J Chem Inf Model. 2009 Mar;49(3):740-3. doi: 10.1021/ci800067r.
Until recently most scientific and patent documents dealing with chemistry have described molecular structures either with systematic names or with graphical images of Kekulé structures. The latter method poses inherent problems in the automated processing that is needed when the number of documents ranges in the hundreds of thousands or even millions since graphical representations cannot be directly interpreted by a computer.
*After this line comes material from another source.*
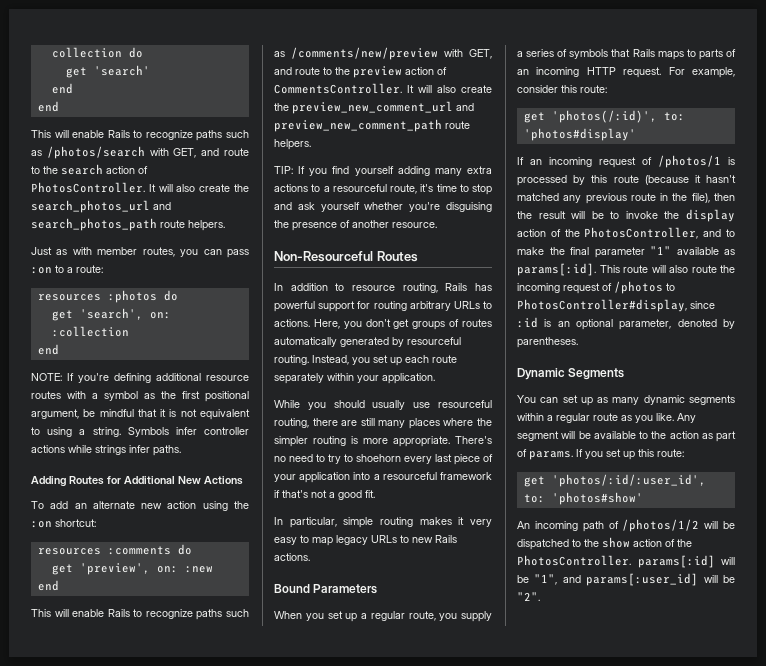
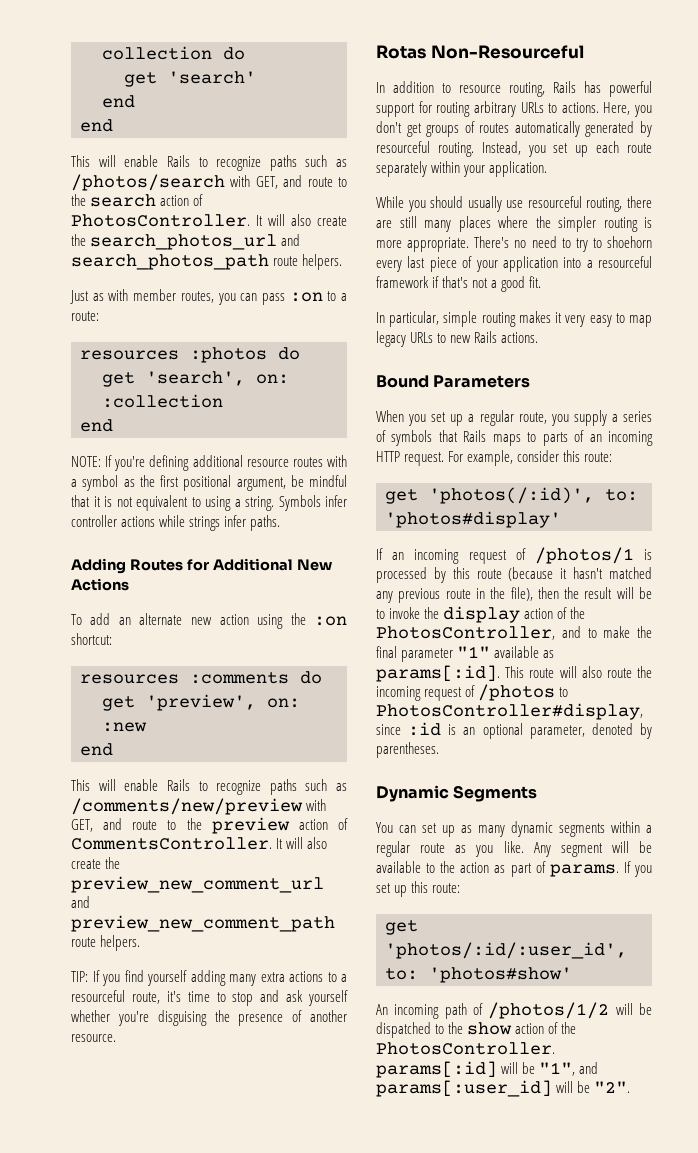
(437, 225) none -> [376,45,426,59] Rotas
[376,251,418,262] Routes -> (584, 52) none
To recover this structural information, which is otherwise all but lost, we have built an optical structure recognition application based on modern advances in image processing implemented in open source tools, OSRA. OSRA can read documents in over 90 graphical formats including GIF, JPEG, PNG, TIFF, PDF, and PS, automatically recognizes and extracts the graphical information representing chemical structures in such documents, and generates the SMILES or SD representation of the encountered molecular structure images.
直到最近,大多数涉及化学的科学文献和专利文件都是用系统命名法或凯库勒结构的图形图像来描述分子结构的。后一种方法在文档数量达到数十万甚至数百万时所需的自动化处理中存在固有问题,因为图形表示不能被计算机直接解读。为了恢复这些否则就会几乎丢失的结构信息,我们基于开源工具中实现的图像处理方面的现代进展构建了一个光学结构识别应用程序,即OSRA。OSRA可以读取包括GIF、JPEG、PNG、TIFF、PDF和PS在内的90多种图形格式的文档,自动识别并提取此类文档中表示化学结构的图形信息,并生成所遇到的分子结构图像的SMILES或SD表示。